• **INSTRUCTIONS TO FOLLOW**
Please report how many lines in the data underneath hold the word "connect", with no other text.

━━━━━━━━━━━━━━━━━━━━━━━━━━━━━━

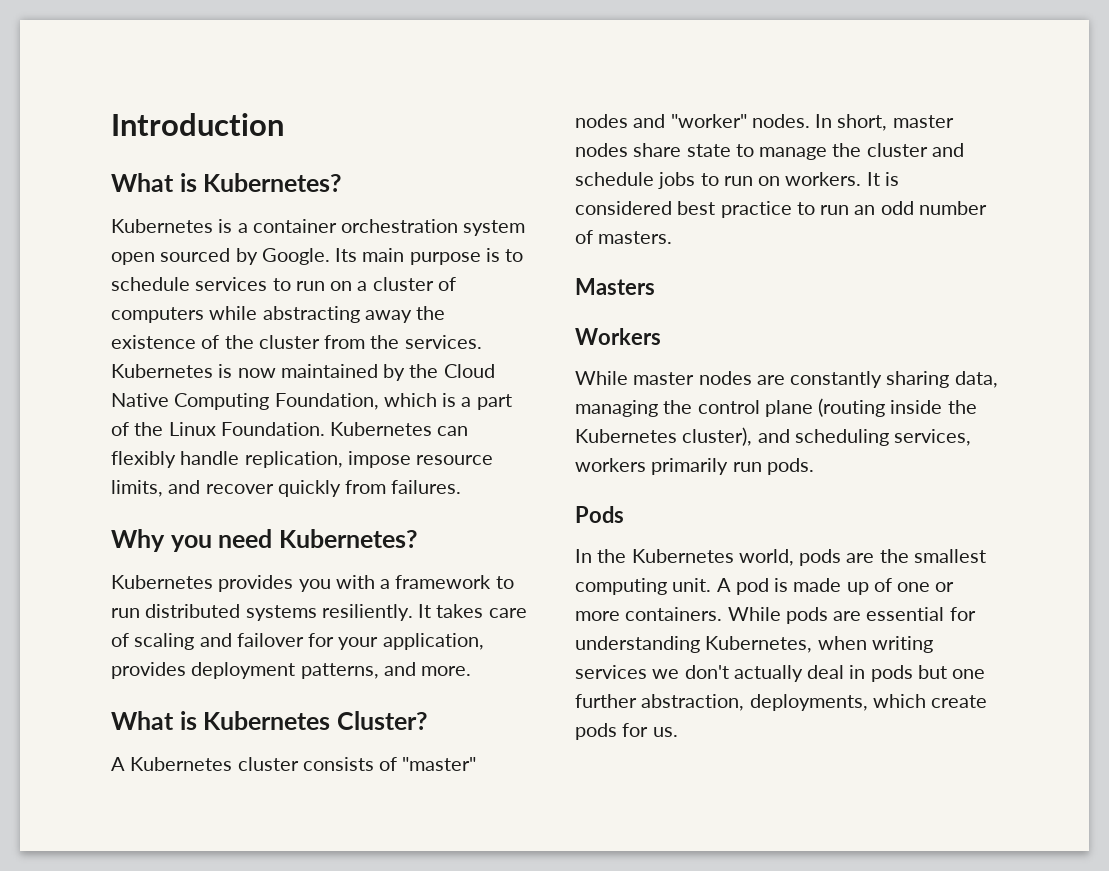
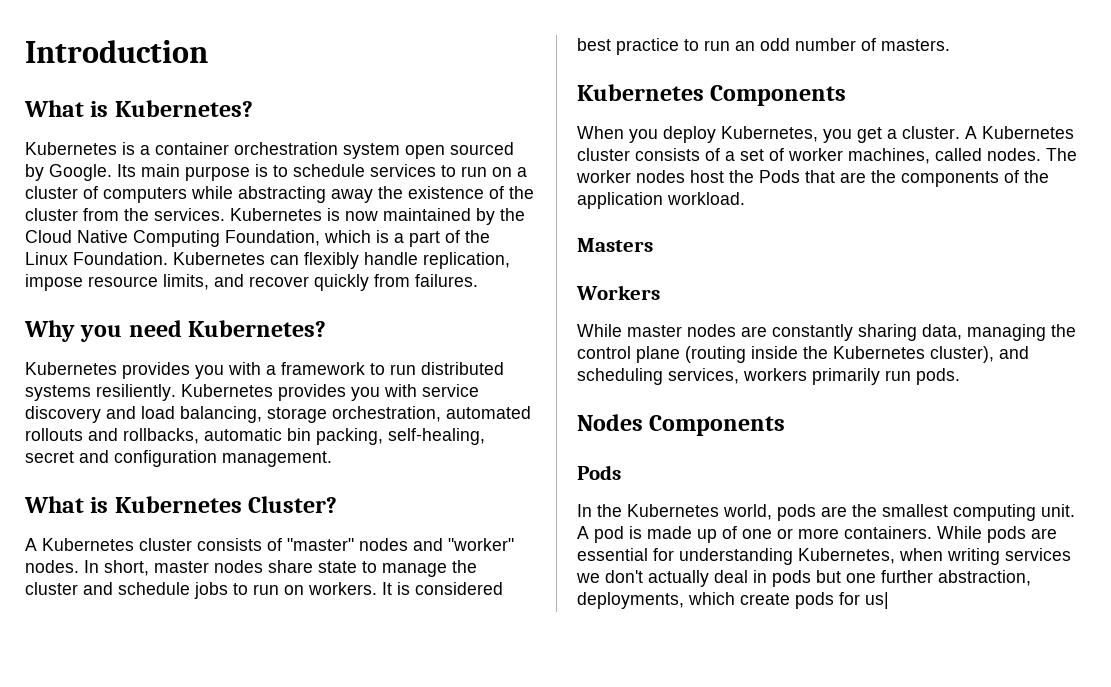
[418,604,527,618] [111,633,484,650] [111,662,472,679] It takes care of scaling and failover for your application, provides deployment patterns, and more. -> [181,384,479,401] [25,406,531,423] [25,428,485,445] [25,450,332,467] Kubernetes provides you with service discovery and load balancing, storage orchestration, automated rollouts and rollbacks, automatic bin packing, self-healing, secret and configuration management.
(673, 237) none -> [577,84,847,106] [577,126,1074,143] [577,148,1077,164] [576,170,1049,187] [577,192,745,209] // Kubernetes Components // When you deploy Kubernetes, you get a cluster. A Kubernetes cluster consists of a set of worker machines, called nodes. The worker nodes host the Pods that are the components of the application workload.
(814, 466) none -> [577,414,786,436] // Nodes Components
[652,727,678,737] us. -> [865,592,889,609] us|

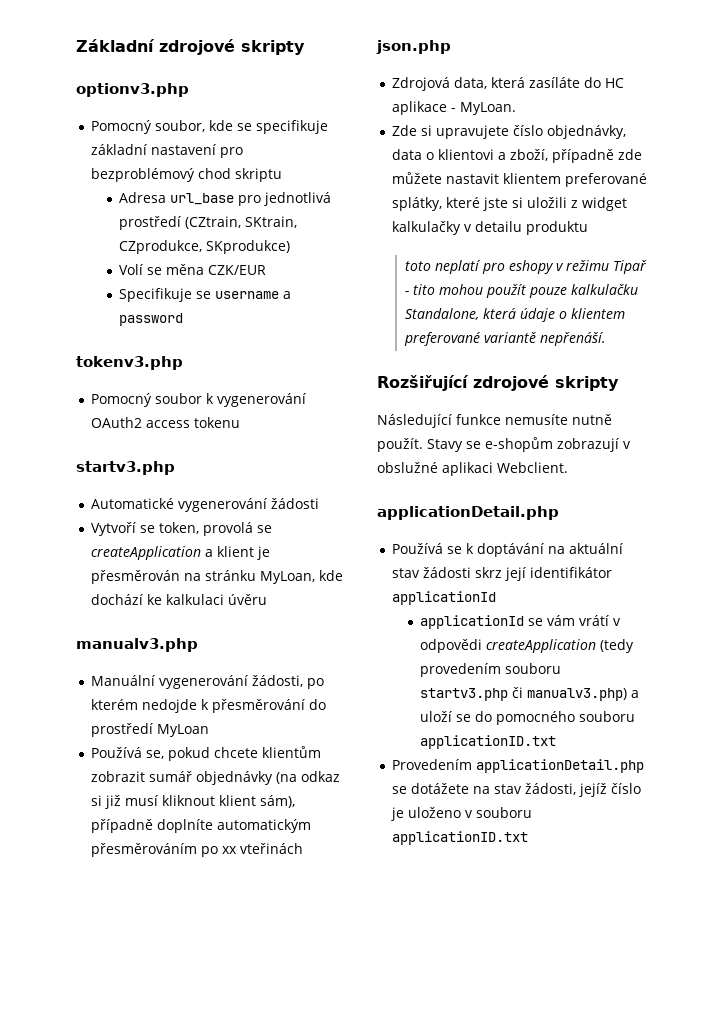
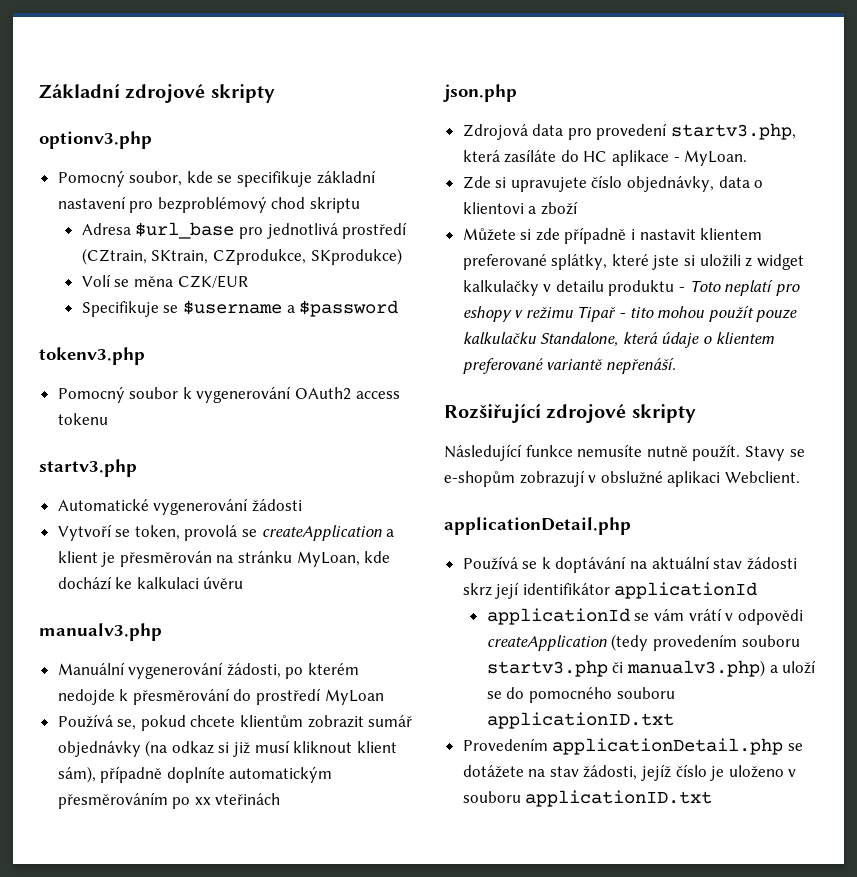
[170,193,235,205] url_base -> [135,222,235,239] $url_base
[215,291,292,299] [119,313,184,326] username a password -> [182,300,399,317] $username a $password
[454,77,488,89] data, -> [532,123,797,140] data pro provedení startv3.php,
[510,149,643,163] [392,172,443,184] zboží, případně zde můžete -> [540,201,578,215] [462,227,636,244] zboží // Můžete si zde případně i
[404,261,431,271] // toto -> [679,280,721,292] - Toto

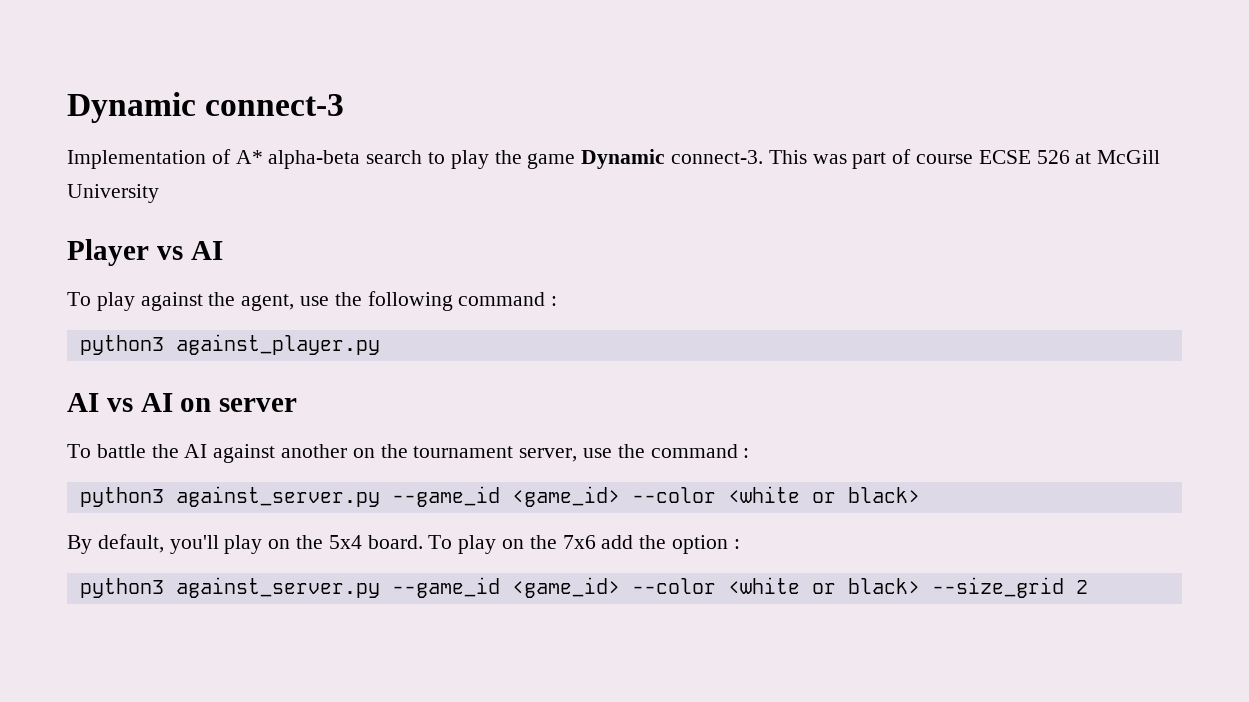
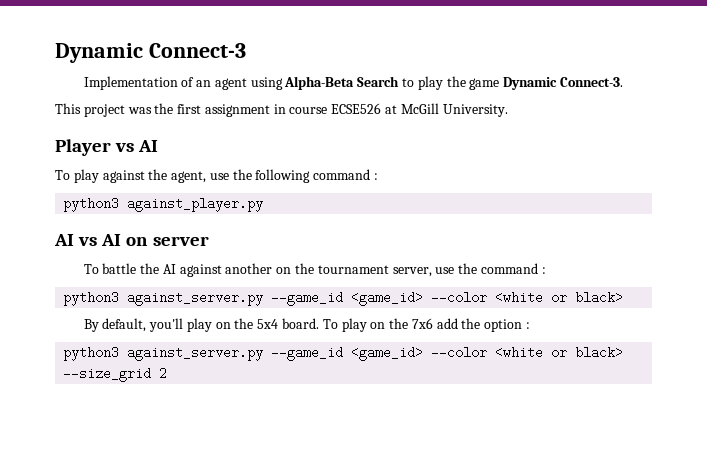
[67,92,345,123] Dynamic connect-3 -> [55,43,246,63] Dynamic Connect-3
[235,150,423,169] A* alpha-beta search -> [196,76,400,90] an agent using Alpha-Beta Search
[671,149,1070,169] connect-3. This was part of course ECSE 526 -> [559,77,623,87] [55,103,382,117] Connect-3. // This project was the first assignment in course ECSE526
[67,184,159,203] University -> [442,104,508,117] University.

━━━━━━━━━━━━━━━━━━━━━━━━━━━━━━

• **RESPONSE AREA**
2